A Tour of Oryol's Metal Renderer

The Metal rendering backend has about 2.8k lines of code (with about 20% comments) in ~26 files. All source files are written in Objective-C++, and most headers are included both by Objective-C++ and C++ code, with some macros to hide Objective-C++ types from the C++ side.

NOTE: all class names starting with MTL or MTK are OSX/iOS classes, all names starting with mtl or Gfx:: are Oryol classes or methods, all mentioned Oryol classes (those starting with ‘mtl’) are private to the Gfx module, the methods starting with Gfx:: are static methods of the public Gfx facade

Window Management and Main Loop

MetalKit’s MTKView is used on both platforms (iOS and OSX) to present the rendered frame and to drive the entire Oryol application loop in its draw-callback. On iOS the differences between the GL and Metal backend are minimal, basically an MTKView is used instead of a GLKView.

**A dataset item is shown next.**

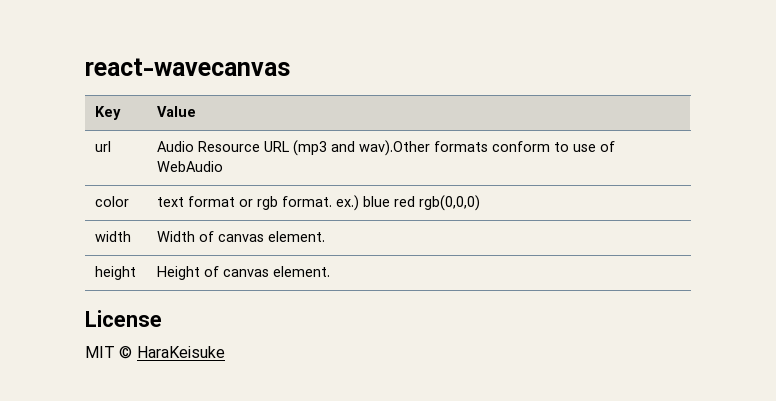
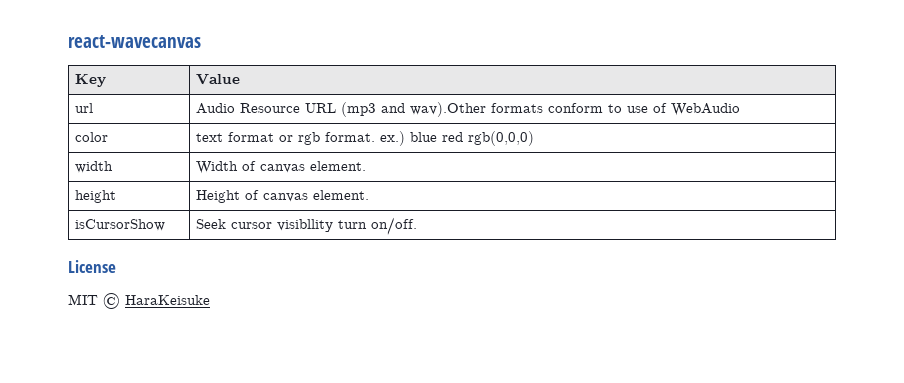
+ isCursorShow | Seek cursor visibllity turn on/off.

On OSX the difference to the GL version is bigger, since GLFW is not used for window management. In general, the OSX application wrapper code is much closer to the iOS version when Metal is used.

The main differences to the GL version on OSX are:

no dependency on GLFW
the whole Oryol application frame is executed inside the -drawInMTKView callback (same as on iOS)
the OSX application immediately creates a hidden application window, a Metal device, MTKView and MTLViewDelegate at startup, which are only reconfigured when the Gfx module is initialized
a lot of boring input-handling code which previously was provided by GLFW

Gfx Module Setup

At Gfx module setup time, the (still hidden) application window is resized and the MTKView’s contentScaleFactor is configured to either render in full Retina resolution or upscaled from half-res (which is the default). Finally the application window is made visible.

Gfx Resources

Oryol Gfx resources are minimal wrapper objects around one or more Metal objects, they are just ‘dumb’ data objects without any functionality, living in object pools.

Meshes

mtlMesh objects own one or more MTLBuffer objects, used as vertex- and index-buffers. For dynamic meshes there are multiple (usually 2) vertex- and index-buffers which are rotated through so that CPU writes and GPU reads don’t collide.

There is no fine-grained locking or partial-updating for dynamic resources, each dynamic resource can only be updated once per frame, and must be completely overwritten with new data.

Mesh creation happens in the mtlMeshFactory class, only the methods [MTLDevice newBufferWithLength:options:] or [MTLDevice newBufferWithBytes:length:options] are called.

NOTE: it probably makes a lot of sense to only allocate a single buffer per Mesh object, since Metal doesn’t care either way, and all buffers of a Mesh object will be destroyed at the same time anyway

Textures

mtlTexture objects own one or more MTLTexture objects and one MTLSamplerState object. Immutable textures have always one MTLTexture object, dynamic textures (where the entire content is replaced each frame by the CPU) have multiple MTLTexture objects to rotate through, the same principle as dynamic meshes.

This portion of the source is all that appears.